Editing translations + making decisions

I have been editing a translation today having to do with an art collection and the contract that stipulates what is to happen with the art collection. I did not translate it. Some translators do not like editing, but I don’t mind it. It allows me to approach translation from a slightly different angle, and also to look at the work of other translators.

One has to be careful when doing this work to not commit what some call “malicious editing”, which is trying to find fault as much as possible in the translation, in order to run down the translator and thus make oneself look good (for the purpose of replacing the translator). But I don’t find it hard to avoid that.

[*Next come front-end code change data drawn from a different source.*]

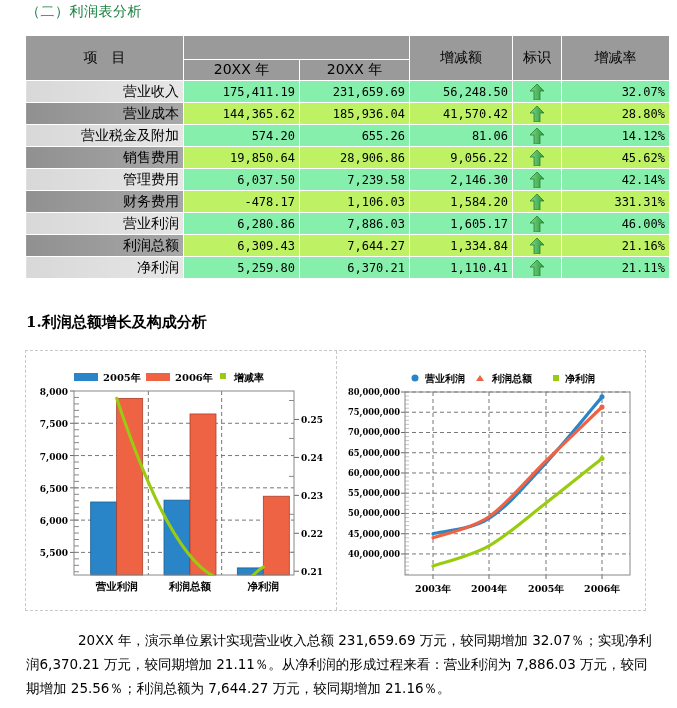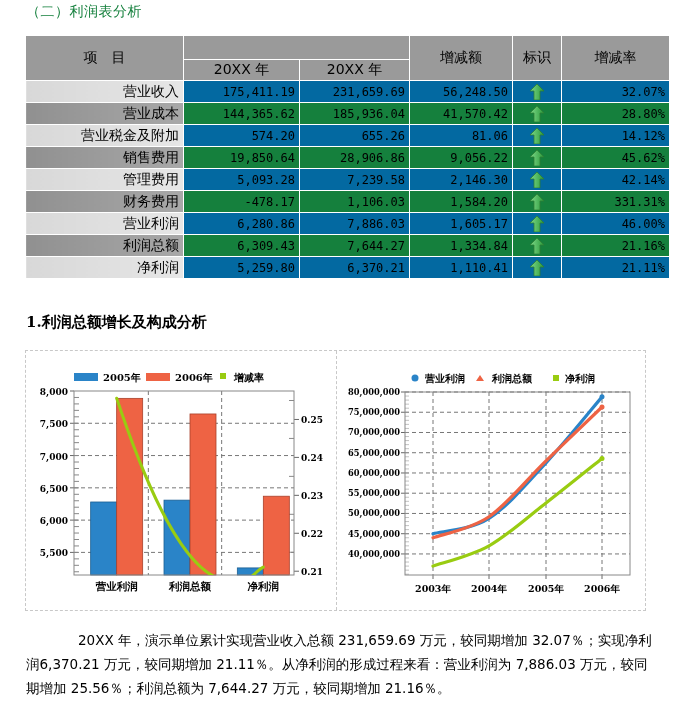--- a/index.html
+++ b/index.html
@@ -6,23 +6,23 @@
   body { width:677px; height:708px; position:relative; overflow:hidden;
          font-family:"DejaVu Sans", sans-serif; color:#000; }
   .section-title { position:absolute; left:26px; top:3px; font-size:14px; color:#15803d; letter-spacing:0.5px; }
   table.profit { position:absolute; left:25px; top:35px; width:645px; border-collapse:collapse;
                  border:1px solid #222; font-size:13px; }
   table.profit th { background:#9a9a9a; font-weight:normal; color:#000; border:1px solid #fff; font-size:14px; }
   table.profit td { border:1px solid #fff; height:21px; padding:0 4px; white-space:nowrap;
                     font-family:"DejaVu Sans Mono", monospace; font-size:12px; text-align:right; }
   table.profit td.name { text-align:right; font-family:"DejaVu Sans", sans-serif; font-size:14px; padding-left:1px; }
   table.profit td.flag { text-align:center; }
-  tr.odd td { background:#0369a1; }
+  tr.odd td { background:#86efac; }
   tr.odd td.name { background:linear-gradient(to right,#d8d8d8,#e6e6e6); }
-  tr.even td { background:#15803d; }
+  tr.even td { background:#bef264; }
   tr.even td.name { background:linear-gradient(to right,#909090,#a8a8a8); }
   .arrow { display:inline-block; vertical-align:middle; }
   .h2 { position:absolute; left:26px; top:313px; font-size:15px; font-weight:bold;
         font-family:"DejaVu Serif", serif; }
   .charts { position:absolute; left:25px; top:350px; width:619px; height:259px;
             border:1px dashed #c8c8c8; }
   .charts .divider { position:absolute; left:310px; top:0; width:0; height:259px; border-left:1px dashed #c8c8c8; }
   .chart { position:absolute; top:0; }
   svg text { font-family:"DejaVu Serif", serif; font-weight:bold; }
   .para { position:absolute; left:26px; top:628px; width:630px; font-size:13.5px; line-height:24px; color:#000000; }
@@ -115,21 +115,21 @@
                 <stop offset="1" stop-color="#2a9a3a"></stop>
               </linearGradient>
             </defs>
         <path d="M7 0 L14 7 L10 7 L10 16 L4 16 L4 7 L0 7 Z" fill="url(#ag)" stroke="#2f7f35" stroke-width="0.8"></path>
       </svg>
     </td>
     <td>45.62%</td>
   </tr>
       <tr class="odd">
     <td class="name">管理费用</td>
-    <td>5,093.28</td>
+    <td>6,037.50</td>
     <td>7,239.58</td>
     <td>2,146.30</td>
     <td class="flag">
       <svg class="arrow" width="14" height="16" viewBox="0 0 14 16">
         <defs>
               <linearGradient id="ag" x1="0" y1="0" x2="1" y2="0">
           <stop offset="0" stop-color="#7fd88a"></stop>
                 <stop offset="1" stop-color="#2a9a3a"></stop>
               </linearGradient>
             </defs>

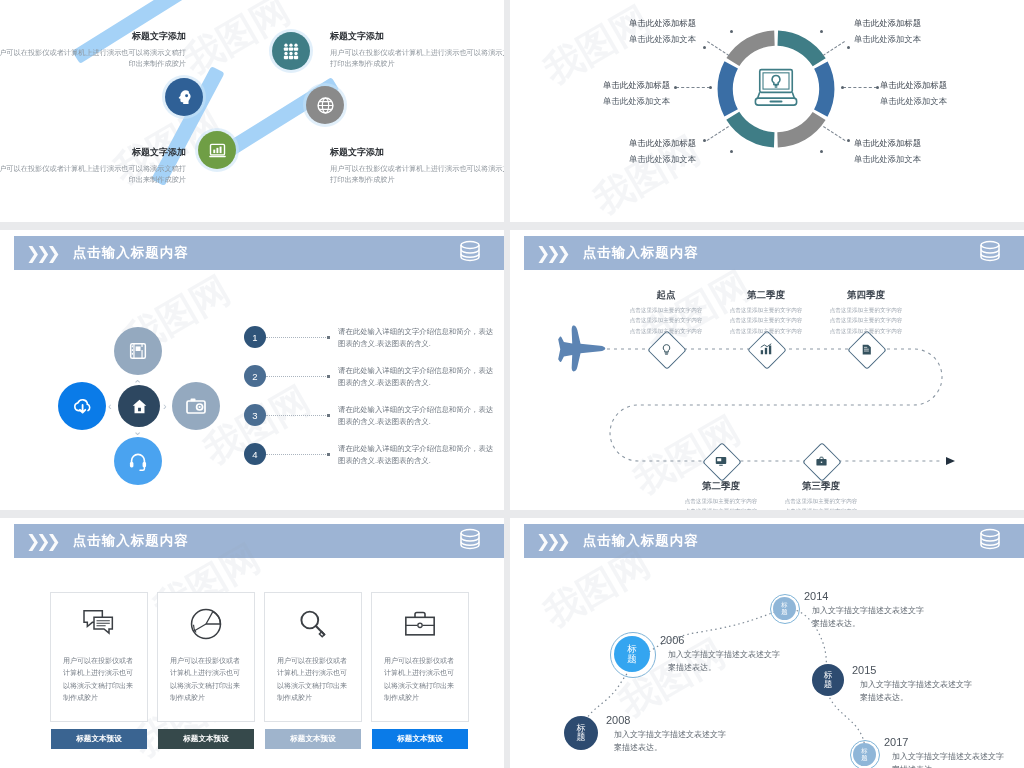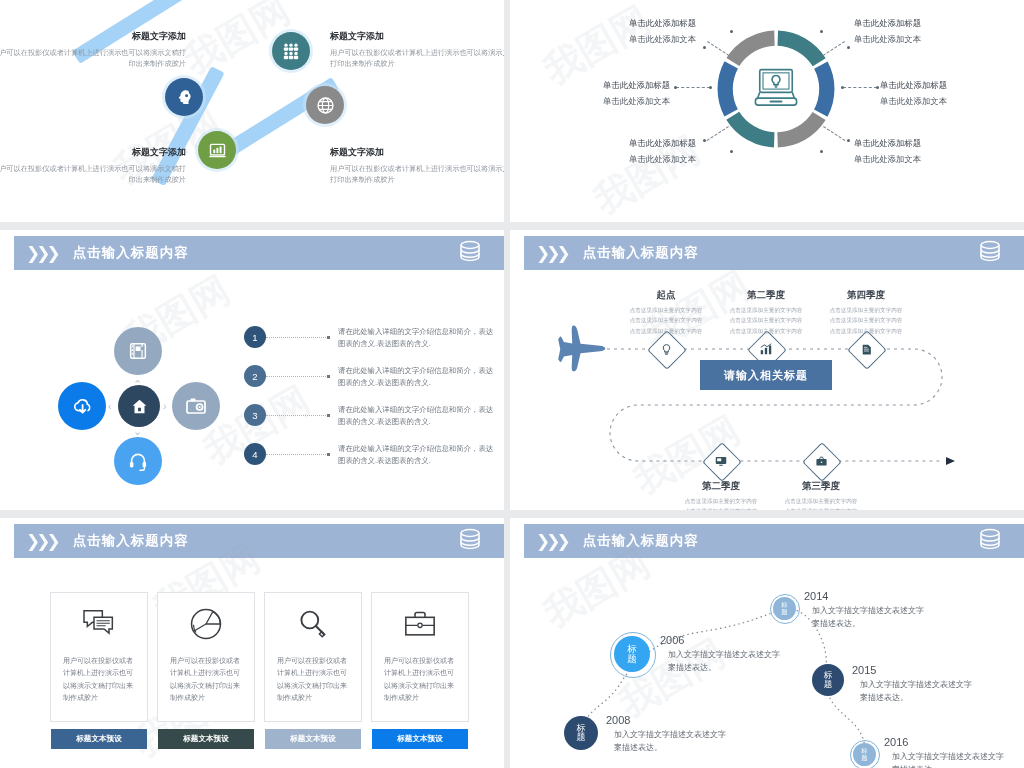--- a/index.html
+++ b/index.html
@@ -409,21 +409,20 @@
     <div>点击这里添加主要的文字内容</div>
   </div>
 
   <div class="qtitle" style="left:296px;top:59px;">第四季度</div>
   <div class="qbody" style="left:291px;top:75px;">
     <div>点击这里添加主要的文字内容</div>
     <div>点击这里添加主要的文字内容</div>
     <div>点击这里添加主要的文字内容</div>
   </div>
 
-  <div class="centerlab" style="left:190px;top:130px;width:132px;height:30px;">请输入相关标题</div>
 
   <div class="qtitle" style="left:151px;top:250px;">第二季度</div>
   <div class="qbody" style="left:146px;top:266px;">
     <div>点击这里添加主要的文字内容</div>
     <div>点击这里添加主要的文字内容</div>
 
   </div>
 
   <div class="qtitle" style="left:251px;top:250px;">第三季度</div>
   <div class="qbody" style="left:246px;top:266px;">
@@ -556,16 +555,16 @@
   <div class="yearlab" style="left:342px;top:146px;">
     <div class="y">2015</div>
     <div class="d" style="width:116px;">加入文字描文字描述文表述文字案描述表达。</div>
   </div>
 
   <div class="ring" style="left:340px;top:222px;width:28px;height:28px;"></div>
   <div class="yearcirc" style="left:343px;top:225px;width:23px;height:23px;background:#8fb6d8;font-size:6.4px;">
     <span style="width:8px;">标题</span>
   </div>
   <div class="yearlab" style="left:374px;top:218px;">
-    <div class="y">2016</div>
+    <div class="y">2017</div>
     <div class="d" style="width:116px;">加入文字描文字描述文表述文字案描述表达。</div>
   </div>
 </div>
 
 </body></html>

It is also interesting to reflect on the choices made. Each translator makes his or her own choices. For instance, the source text in this translation used the word “Hypotheke” to describe assets of the foundation. The source document is Swiss, and unless I am missing something, that means “mortgage” in English. So I replaced it (the translator had written in: “stocks”). Also, the translator translated “Obligationen” (bonds) as “obligations”. Again, this is a choice, but I think that bonds is more the exact translation in this context. Interestingly, the source document referred to “Mutationen”, referring to changes to the art collection. The translator translated that as “changes”, but one perhaps might have added a bit of “exoticism” and exactitude by keeping tightly to the German word, and putting in “mutations”. I also think that mutations are different than changes. A mutation is really a biological notion, and suggests that the art collection is an organic entity, subject to possible “biological” changes. These are some of the things one runs into while editing documents, and it gets me thinking about translation and the choices one makes.

I think that Google Translate, by the way, does not make these “decisions”. For instance, it would either hang onto mutations in the above instance, or an algorithm would tell it that “mutation” is too odd to use within the context of art collecting. But I prefer to make that decision in my own human way.